What needs to be done :: Return each line of the listing that contains the string "letter".

BEGIN Study material

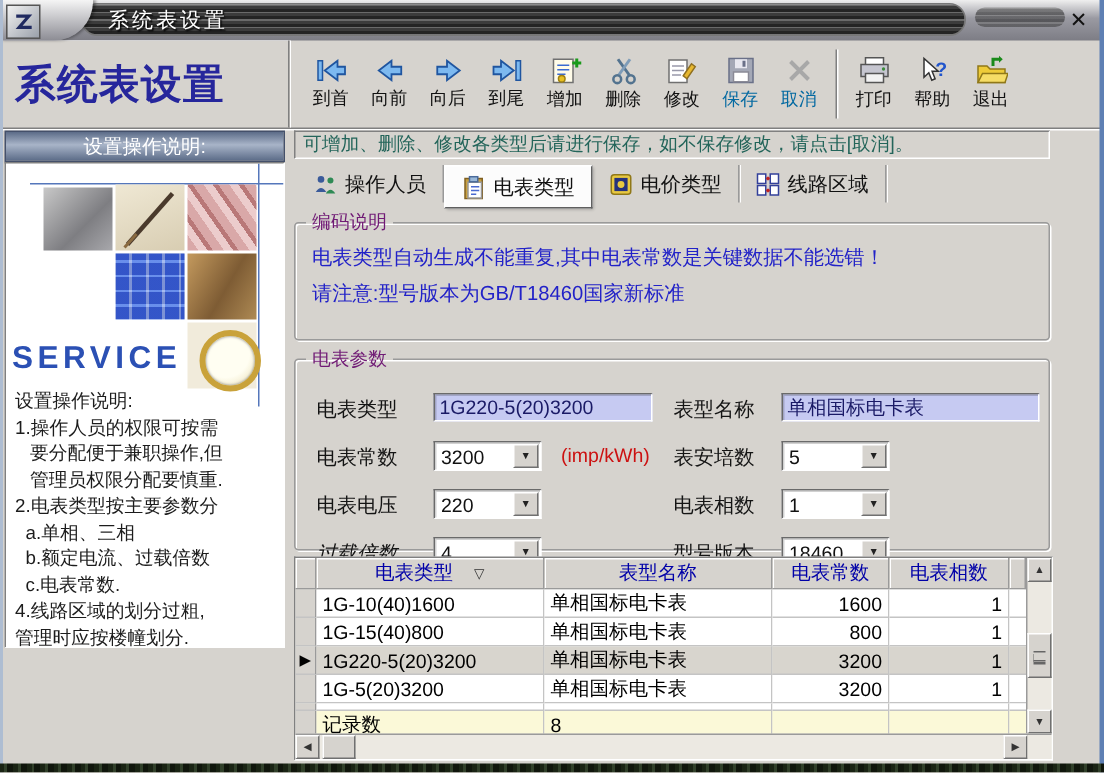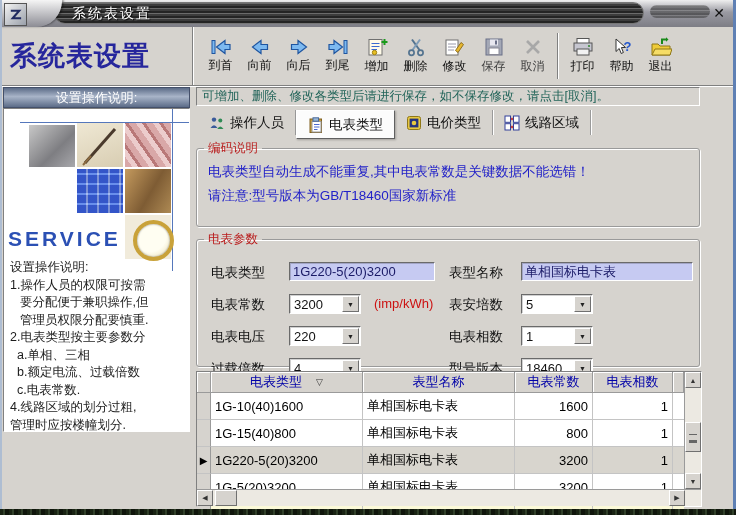--- a/index.html
+++ b/index.html
@@ -14,56 +14,56 @@
   .app-logo{position:absolute;left:4px;top:3px;width:21px;height:21px;background:linear-gradient(135deg,#f2f2f2,#9aa0aa);border:1px solid #555;display:flex;align-items:center;justify-content:center;z-index:3;}
   .swoosh{position:absolute;left:0;top:0;width:62px;height:27px;background:linear-gradient(180deg,#f5f5f5,#8c8c94);border-radius:0 0 26px 0;z-index:2;box-shadow:2px 0 2px rgba(0,0,0,.35);}
   .close-btn{position:absolute;right:7px;top:4px;width:20px;height:18px;color:#111;font-size:14px;font-weight:bold;display:flex;align-items:center;justify-content:center;cursor:default;z-index:4;}
   
   .toolbar{position:absolute;left:0;top:27px;width:736px;height:58px;border-bottom:1px solid #808080;box-shadow:0 1px 0 #fff;display:flex;}
   .big-title{width:193px;border-right:1px solid #808080;box-shadow:1px 0 0 #fff;display:flex;align-items:center;padding-left:10px;box-sizing:border-box;}
   .big-title span{font-family:"Liberation Serif","DejaVu Serif",serif;font-weight:bold;font-size:27px;color:#26269c;letter-spacing:1px;}
   .tb-buttons{display:flex;align-items:center;padding-left:8px;}
   .tb-btn{width:39px;height:52px;display:flex;flex-direction:column;align-items:center;justify-content:center;gap:1px;cursor:default;}
   .tb-btn .lbl{font-size:12px;color:#111;white-space:nowrap;}
-  .tb-btn.disabled .lbl{color:#404040;}
+  .tb-btn.disabled .lbl{color:#0369a1;}
   .tb-sep{width:1px;height:46px;background:#808080;box-shadow:1px 0 0 #fff;margin:0 5px;}
   
   .sidebar{position:absolute;left:2px;top:85px;width:190px;height:352px;}
   .sb-header{position:absolute;left:1px;top:2px;right:2px;height:19px;background:linear-gradient(180deg,#5c6c88,#a8b4c8 45%,#5c6c88);color:#fff;font-size:13px;display:flex;align-items:center;justify-content:center;border:1px solid #44506a;}
   .sb-body{position:absolute;left:1px;top:23px;right:2px;bottom:5px;background:#fff;border:1px solid;border-color:#808080 #fff #fff #808080;overflow:hidden;}
   .cross-h{position:absolute;left:16px;top:13px;right:0;height:1px;background:#5577bb;}
   .cross-v{position:absolute;left:168px;top:0;width:1px;height:162px;background:#5577bb;}
   .photo{position:absolute;width:46px;height:44px;}
   .svc{position:absolute;left:4px;top:118px;font-size:21px;font-weight:bold;color:#2b50b4;letter-spacing:3px;}
   .sb-text{position:absolute;left:6px;top:150px;width:178px;font-size:12.5px;color:#1c1c1c;line-height:17.5px;}
   .ind1{padding-left:10px;} .ind2{padding-left:7px;}
   .watch{position:absolute;left:8px;top:5px;width:33px;height:33px;border-radius:50%;background:radial-gradient(circle at 40% 35%,#fffef2 55%,#e8dcae);border:4px solid #c9a23a;box-shadow:inset 0 0 2px #777;}
   
   .main{position:absolute;left:192px;top:85px;width:541px;height:424px;}
   .notice{position:absolute;left:4px;top:2px;width:504px;height:19px;border:1px solid;border-color:#808080 #fff #fff #808080;display:flex;align-items:center;padding-left:5px;box-sizing:border-box;font-size:12.5px;color:#23655a;white-space:nowrap;overflow:hidden;}
   .tabs{position:absolute;left:6px;top:25px;height:28px;display:flex;align-items:flex-start;}
   .tab{display:flex;align-items:center;gap:5px;padding:0 11px;height:25px;font-size:13.5px;color:#111;border-right:1px solid #9a9a9a;box-shadow:1px 0 0 #fff;cursor:default;}
   .tab.active{background:#fcfcfc;border:1px solid;border-color:#fff #606060 #606060 #fff;height:27px;box-shadow:1px 1px 2px rgba(0,0,0,.25);}
   fieldset{position:absolute;left:4px;width:504px;margin:0;padding:0;border:1px solid #9a9a9a;border-radius:3px;box-shadow:inset 1px 1px 0 #fff,1px 1px 0 #fff;box-sizing:border-box;}
-  legend{font-size:12.5px;color:#b91c1c;margin-left:7px;padding:0 4px;}
+  legend{font-size:12.5px;color:#701a75;margin-left:7px;padding:0 4px;}
   #coding-box{top:55px;height:87px;}
   .info-line{font-size:13.5px;color:#2222c8;margin:6px 0 0 11px;white-space:nowrap;}
   #params-box{top:146px;height:136px;}
   .frow{position:absolute;height:21px;display:flex;align-items:center;}
   .flabel{font-size:13.5px;color:#141414;white-space:nowrap;}
   .tinput{height:19px;border:1px solid;border-color:#6a6a6a #fff #fff #6a6a6a;box-shadow:inset 1px 1px 0 rgba(0,0,0,.18);background:#c6caf2;color:#1a1a66;font-size:13px;padding:0 3px;font-family:"Liberation Sans","DejaVu Sans",sans-serif;box-sizing:border-box;}
   .combo{position:relative;width:72px;height:20px;border:1px solid;border-color:#6a6a6a #fff #fff #6a6a6a;box-shadow:inset 1px 1px 0 rgba(0,0,0,.18);background:#fff;box-sizing:border-box;}
   .combo .val{position:absolute;left:4px;top:2px;font-size:13px;color:#111;}
   .combo .cbtn{position:absolute;right:1px;top:1px;bottom:1px;width:15px;background:#d6d3ce;border:1px solid;border-color:#fff #707070 #707070 #fff;display:flex;align-items:center;justify-content:center;font-size:7px;color:#222;}
   .unit{font-size:13px;color:#cc1111;margin-left:7px;white-space:nowrap;}
   
   .grid{position:absolute;left:4px;top:286px;width:506px;height:136px;border:1px solid;border-color:#808080 #fff #fff #808080;background:#fff;box-sizing:border-box;display:flex;flex-direction:column;}
   .grid-top{display:flex;flex:1;min-height:0;}
   .gcols{flex:1;display:flex;flex-direction:column;min-width:0;}
-  .grow{display:flex;height:27px;flex:none;}
+  .grow{display:flex;height:19px;flex:none;}
   .grow.hdr{height:21px;background:#d6d3ce;}
   .gc{border-right:1px solid #c4c4c4;border-bottom:1px solid #c4c4c4;font-size:13px;display:flex;align-items:center;padding:0 4px;box-sizing:border-box;overflow:hidden;white-space:nowrap;background:#fff;}
   .hdr .gc{background:#d6d3ce;border-right:1px solid #9a9a9a;border-bottom:1px solid #9a9a9a;box-shadow:inset 1px 1px 0 #fff;color:#0000a8;justify-content:center;font-size:13px;}
   .c-ind{width:14px;flex:none;background:#d6d3ce !important;border-right:1px solid #9a9a9a;justify-content:center;padding:0;}
   .c1{width:152px;flex:none;} .c2{width:152px;flex:none;}
   .c3{width:78px;flex:none;} .c4{width:80px;flex:none;} .c-fill{flex:1;border-right:none;}
   .num{justify-content:flex-end;}
   .grow.sel .gc{background:#d8d5ce;} .grow.sel .c-ind{background:#d6d3ce !important;}
   .grow.spacer{height:5px;} .grow.spacer .gc{padding:0;}
   .grow.foot .gc{background:#fbf9d8;}
@@ -357,21 +357,21 @@
         <span class="cbtn">▼</span>
       </div>
       <div class="frow" style="left:252px;top:78px;">
           <span class="flabel">电表相数</span>
         </div>
       <div class="combo" style="position:absolute;left:324px;top:78px;">
         <span class="val">1</span>
         <span class="cbtn">▼</span>
       </div>
 
-      <div class="frow" style="left:14px;top:110px;">
+      <div class="frow" style="left:14px;top:110px;font-style:italic;">
           <span class="flabel">过载倍数</span>
         </div>
       <div class="combo" style="position:absolute;left:92px;top:110px;">
         <span class="val">4</span>
         <span class="cbtn">▼</span>
       </div>
       <div class="frow" style="left:252px;top:110px;">
           <span class="flabel">型号版本</span>
         </div>
       <div class="combo" style="position:absolute;left:324px;top:110px;">

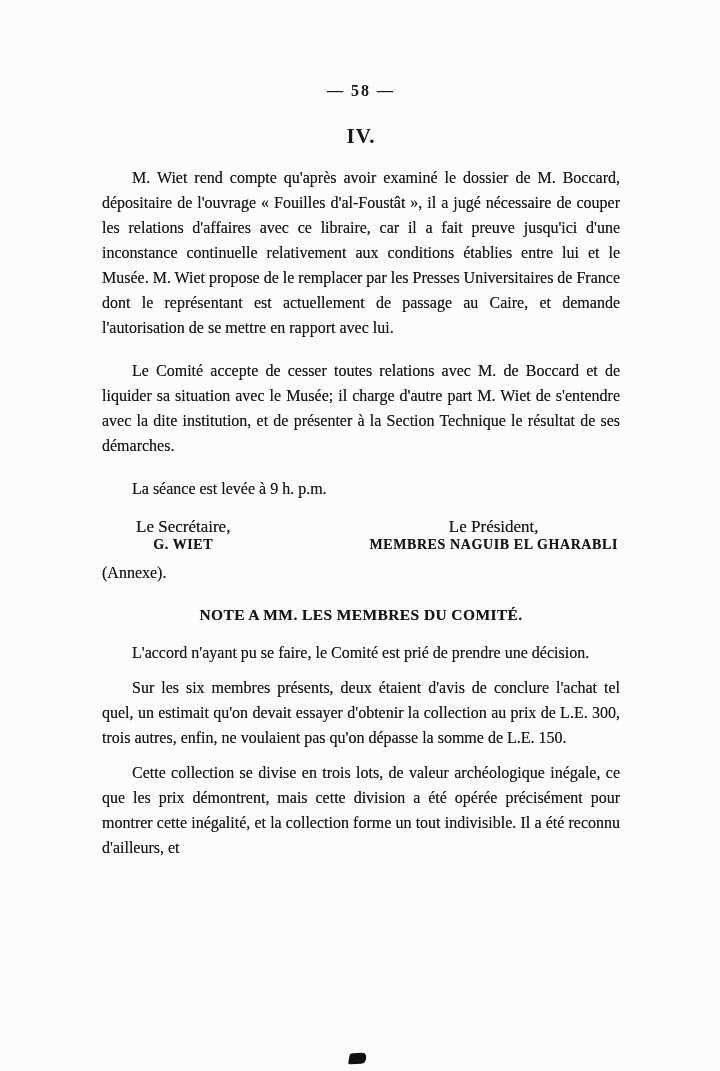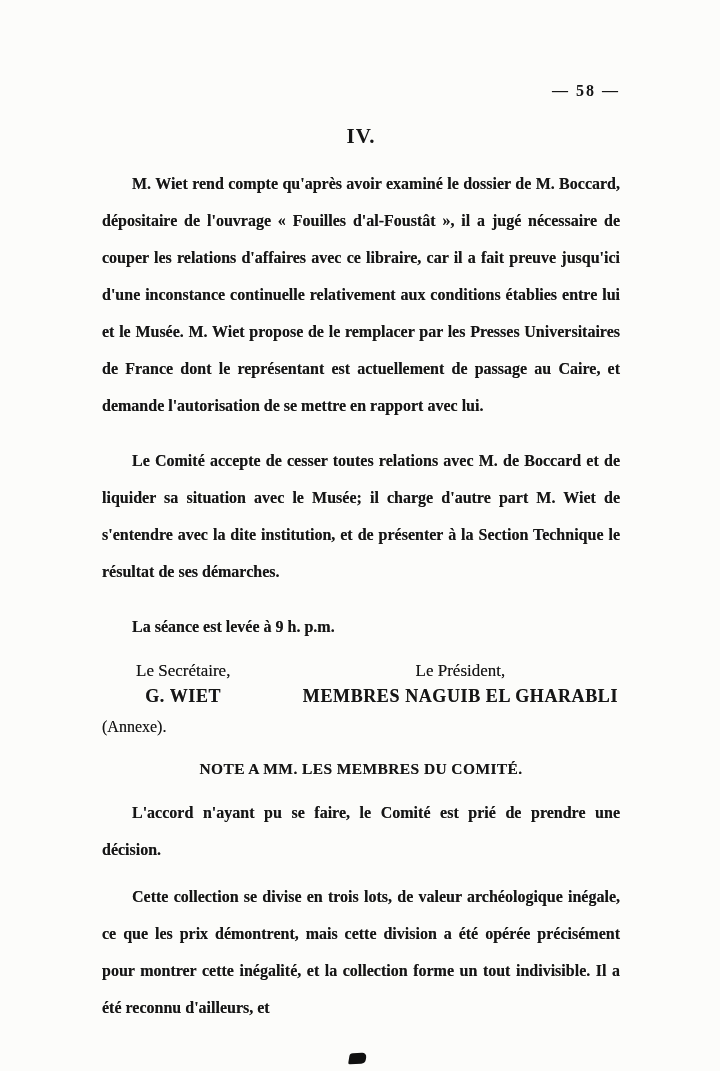--- a/index.html
+++ b/index.html
@@ -15,62 +15,60 @@
     overflow: hidden;
     position: relative;
   }
   .page {
     box-sizing: border-box;
     width: 720px;
     height: 1071px;
     padding: 82px 100px 0 102px;
   }
   .page-number {
-    text-align: right;
+    text-align: center;
     font-size: 16px;
     font-weight: bold;
     letter-spacing: 2px;
   }
   .section-heading {
     text-align: center;
     font-size: 21px;
     font-weight: bold;
     margin-top: 24px;
     letter-spacing: 1px;
   }
   .para {
     font-size: 16px;
-    line-height: 37px;
+    line-height: 25px;
     text-align: justify;
     text-indent: 30px;
     margin: 0;
     text-shadow: 0 0 0.4px rgba(0,0,0,0.55);
-    font-weight: bold;
   }
   .minutes-block { margin-top: 16px; }
   .minutes-block .para + .para { margin-top: 18px; }
   .closing-line { margin-top: 8px; }
   .signatures {
     display: flex;
     justify-content: space-between;
     align-items: flex-start;
     margin-top: 16px;
     padding-left: 34px;
     padding-right: 2px;
   }
   .sig { text-align: center; }
   .sig-title {
     font-size: 17px;
     text-shadow: 0 0 0.4px rgba(0,0,0,0.55);
   }
   .sig-name {
-    font-size: 18px;
+    font-size: 14px;
     font-weight: bold;
     letter-spacing: 0.6px;
-    margin-top: 5px;
     text-shadow: 0 0 0.3px rgba(0,0,0,0.5);
   }
   .annex-label {
     font-size: 16px;
     margin-top: 11px;
     text-shadow: 0 0 0.4px rgba(0,0,0,0.55);
   }
   .annex-heading {
     text-align: center;
     font-size: 15.5px;
@@ -117,18 +115,19 @@
       <div class="sig-name">MEMBRES NAGUIB EL GHARABLI</div>
     </div>
   </div>
 
   <div class="annex-label">(Annexe).</div>
 
   <div class="annex-heading">NOTE A MM. LES MEMBRES DU COMITÉ.</div>
 
   <div class="annex-block">
     <p class="para">L'accord n'ayant pu se faire, le Comité est prié de prendre une décision.</p>
+    <p class="para">Sur les six membres présents, deux étaient d'avis de conclure l'achat tel quel, un estimait qu'on devait essayer d'obtenir la collection au prix de L.E. 300, trois autres, enfin, ne voulaient pas qu'on dépasse la somme de L.E. 150.</p>
     <p class="para">Cette collection se divise en trois lots, de valeur archéologique inégale, ce que les prix démontrent, mais cette division a été opérée précisément pour montrer cette inégalité, et la collection forme un tout indivisible. Il a été reconnu d'ailleurs, et</p>
   </div>
 
 </div>
 
 <div class="scan-smudge"></div>
 
 </body></html>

END Study material

Output for this exercise ::
   .big-title span{font-family:"Liberation Serif","DejaVu Serif",serif;font-weight:bold;font-size:27px;color:#26269c;letter-spacing:1px;}
   .svc{position:absolute;left:4px;top:118px;font-size:21px;font-weight:bold;color:#2b50b4;letter-spacing:3px;}
     letter-spacing: 2px;
     letter-spacing: 1px;
     letter-spacing: 0.6px;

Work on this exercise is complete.